- Assignment
Could the data below be copied exactly, minus the pictures?

- Input for this task
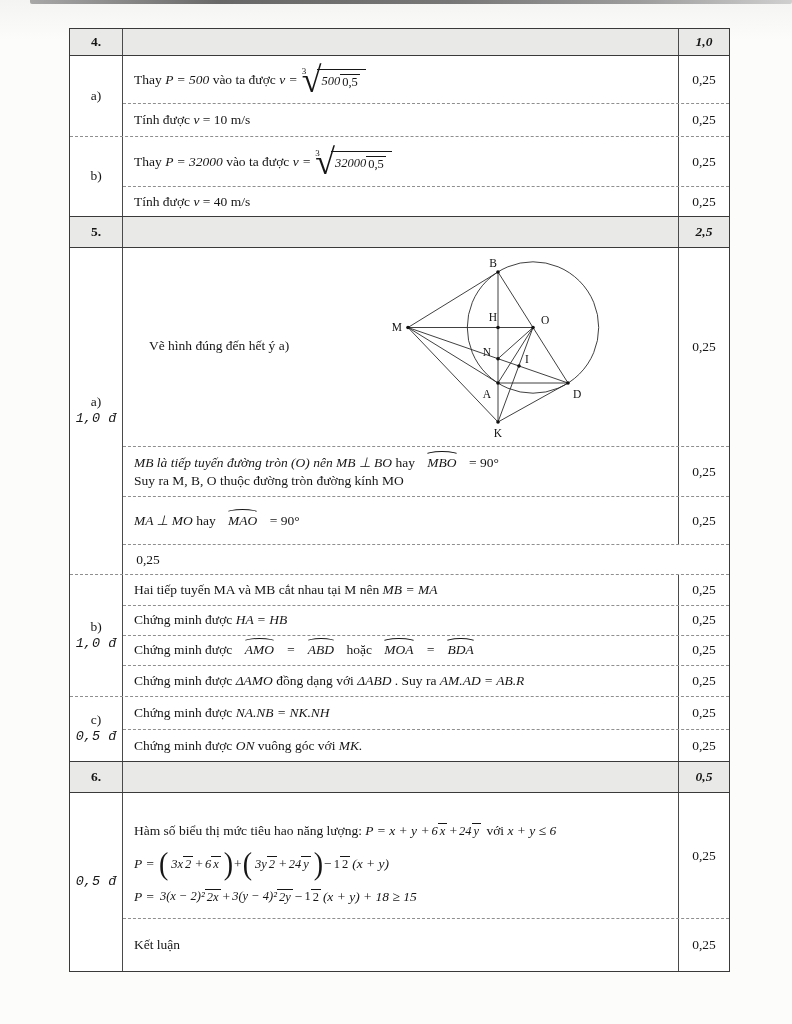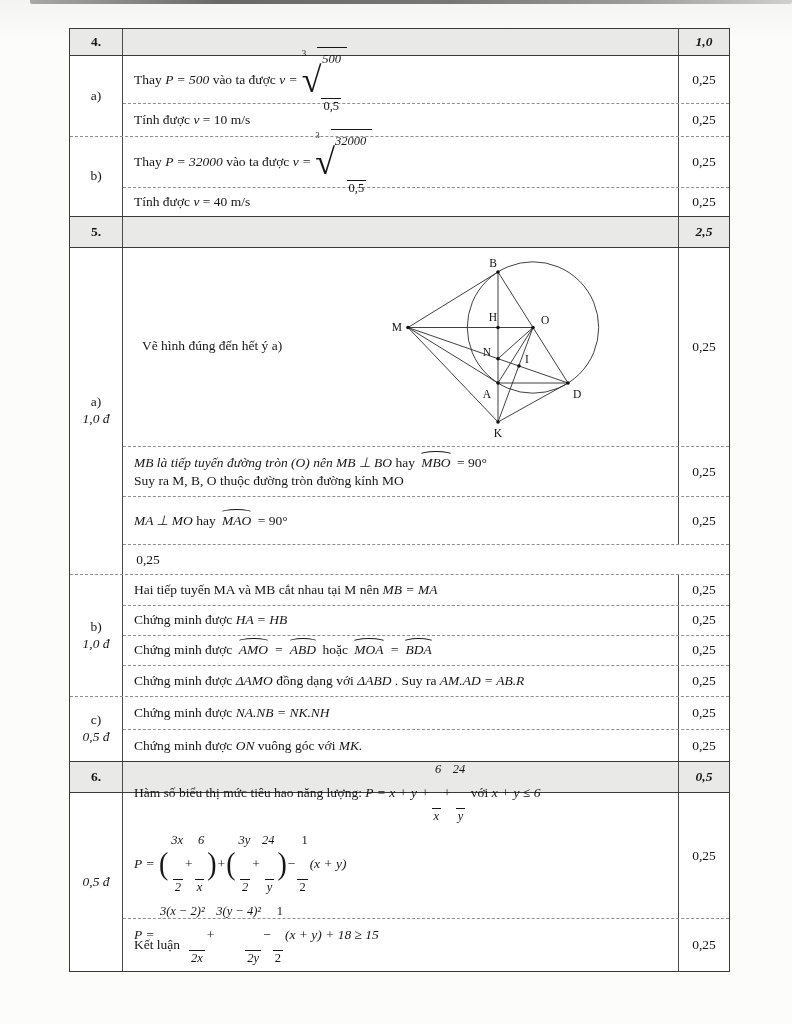--- a/index.html
+++ b/index.html
@@ -34,7 +34,7 @@
   .hat::before{content:"";position:absolute;left:0;right:0;top:-3px;height:6px;
     border:1.1px solid transparent;border-top-color:#161616;border-radius:50% 50% 0 0;}
   
-  .fr{display:inline-flex;flex-direction:column;align-items:flex-end;line-height:1.12;font-size:12.5px;margin:0 2px;text-align:center;gap:32px;}
+  .fr{display:inline-flex;flex-direction:row;align-items:center;line-height:1.12;font-size:12.5px;margin:0 2px;text-align:center;}
   .fr .dn{border-top:1px solid #161616;padding:0 2px;}
   
   .rt{display:inline-flex;align-items:center;position:relative;margin-left:4px;}

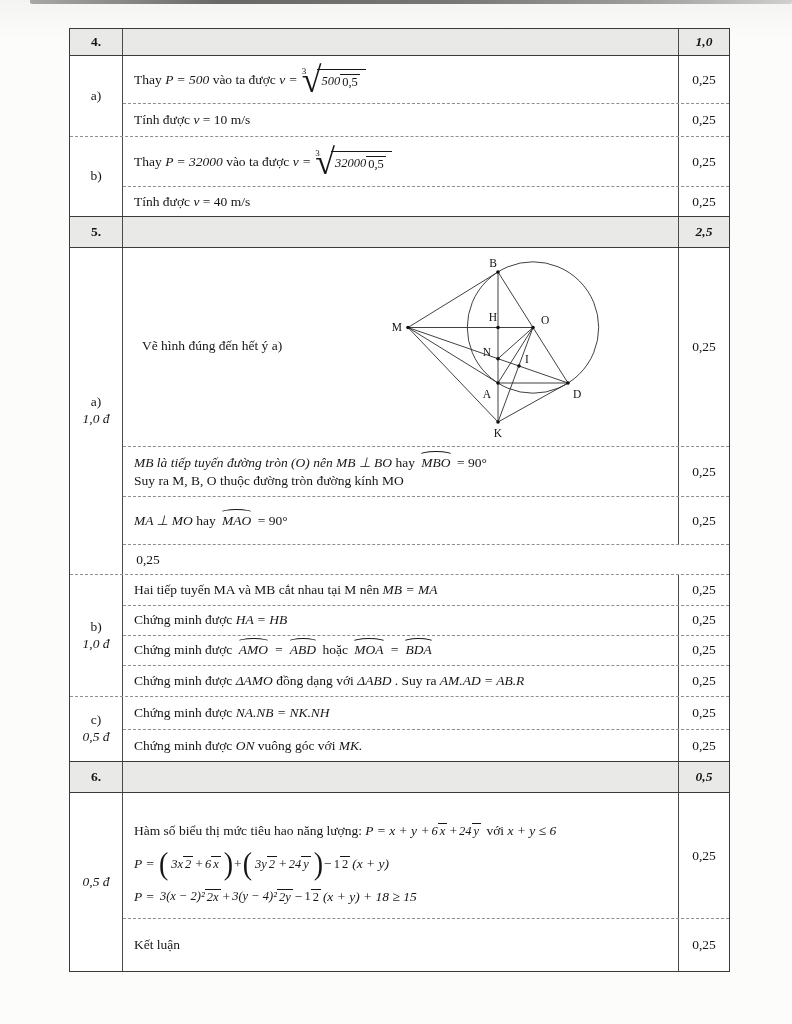--- a/index.html
+++ b/index.html
@@ -46,7 +46,7 @@
   .gap{margin-top:10px;}
   
   .figcell{position:relative;}
-  .figcap{position:absolute;left:19px;top:50%;transform:translateY(-57%);font-size:13.5px;}
+  .figcap{position:absolute;left:26px;top:50%;transform:translateY(-57%);font-size:13.5px;}
   svg.fig{position:absolute;left:204px;top:1px;}
   svg.fig line{stroke:#2b2b2b;stroke-width:0.9;}
   svg.fig circle.big{stroke:#2b2b2b;stroke-width:0.9;fill:none;}

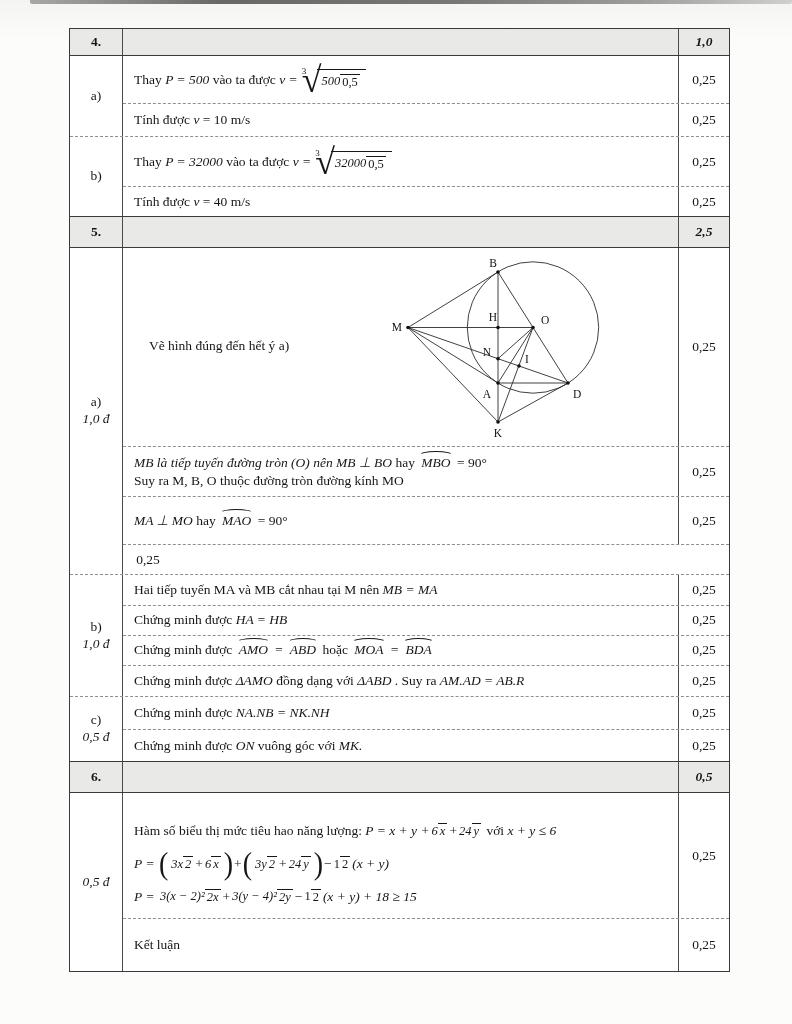--- a/index.html
+++ b/index.html
@@ -20,7 +20,7 @@
   .blk + .blk{border-top:1px dashed #8f8f8f;}
   .lab{width:53px;display:flex;flex-direction:column;align-items:center;justify-content:center;
        border-right:1px solid #4a4a4a;box-sizing:border-box;font-size:13.5px;line-height:1.25;}
-  .lab .pts{font-style:italic;}
+  .lab .pts{font-style:italic;font-family:Liberation Mono, monospace;}
   .rows{flex:1;display:flex;flex-direction:column;box-sizing:border-box;}
   .srow{display:flex;box-sizing:border-box;}
   .srow + .srow{border-top:1px dashed #8f8f8f;}

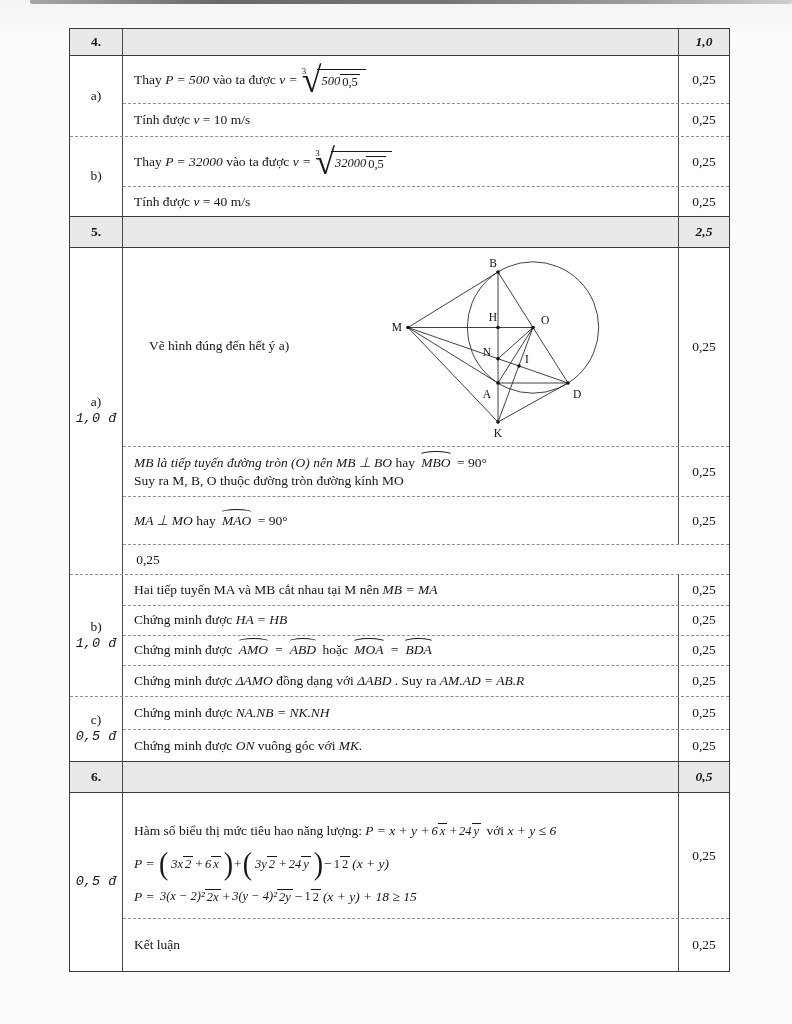--- a/index.html
+++ b/index.html
@@ -30,7 +30,7 @@
   .ln{display:flex;align-items:center;flex-wrap:nowrap;white-space:pre;}
   .it{font-style:italic;font-family:Liberation Serif, serif;}
   
-  .hat{position:relative;font-style:italic;padding:0 2px;margin:0 1px;}
+  .hat{position:relative;font-style:italic;padding:0 2px;margin:0 7px;}
   .hat::before{content:"";position:absolute;left:0;right:0;top:-3px;height:6px;
     border:1.1px solid transparent;border-top-color:#161616;border-radius:50% 50% 0 0;}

- Response to the exercise
--- a/index.html
+++ b/index.html
@@ -34,7 +34,7 @@
   .hat::before{content:"";position:absolute;left:0;right:0;top:-3px;height:6px;
     border:1.1px solid transparent;border-top-color:#161616;border-radius:50% 50% 0 0;}
   
-  .fr{display:inline-flex;flex-direction:column;align-items:flex-end;line-height:1.12;font-size:12.5px;margin:0 2px;text-align:center;gap:32px;}
+  .fr{display:inline-flex;flex-direction:row;align-items:center;line-height:1.12;font-size:12.5px;margin:0 2px;text-align:center;}
   .fr .dn{border-top:1px solid #161616;padding:0 2px;}
   
   .rt{display:inline-flex;align-items:center;position:relative;margin-left:4px;}

--- a/index.html
+++ b/index.html
@@ -46,7 +46,7 @@
   .gap{margin-top:10px;}
   
   .figcell{position:relative;}
-  .figcap{position:absolute;left:19px;top:50%;transform:translateY(-57%);font-size:13.5px;}
+  .figcap{position:absolute;left:26px;top:50%;transform:translateY(-57%);font-size:13.5px;}
   svg.fig{position:absolute;left:204px;top:1px;}
   svg.fig line{stroke:#2b2b2b;stroke-width:0.9;}
   svg.fig circle.big{stroke:#2b2b2b;stroke-width:0.9;fill:none;}

--- a/index.html
+++ b/index.html
@@ -20,7 +20,7 @@
   .blk + .blk{border-top:1px dashed #8f8f8f;}
   .lab{width:53px;display:flex;flex-direction:column;align-items:center;justify-content:center;
        border-right:1px solid #4a4a4a;box-sizing:border-box;font-size:13.5px;line-height:1.25;}
-  .lab .pts{font-style:italic;}
+  .lab .pts{font-style:italic;font-family:Liberation Mono, monospace;}
   .rows{flex:1;display:flex;flex-direction:column;box-sizing:border-box;}
   .srow{display:flex;box-sizing:border-box;}
   .srow + .srow{border-top:1px dashed #8f8f8f;}

--- a/index.html
+++ b/index.html
@@ -30,7 +30,7 @@
   .ln{display:flex;align-items:center;flex-wrap:nowrap;white-space:pre;}
   .it{font-style:italic;font-family:Liberation Serif, serif;}
   
-  .hat{position:relative;font-style:italic;padding:0 2px;margin:0 1px;}
+  .hat{position:relative;font-style:italic;padding:0 2px;margin:0 7px;}
   .hat::before{content:"";position:absolute;left:0;right:0;top:-3px;height:6px;
     border:1.1px solid transparent;border-top-color:#161616;border-radius:50% 50% 0 0;}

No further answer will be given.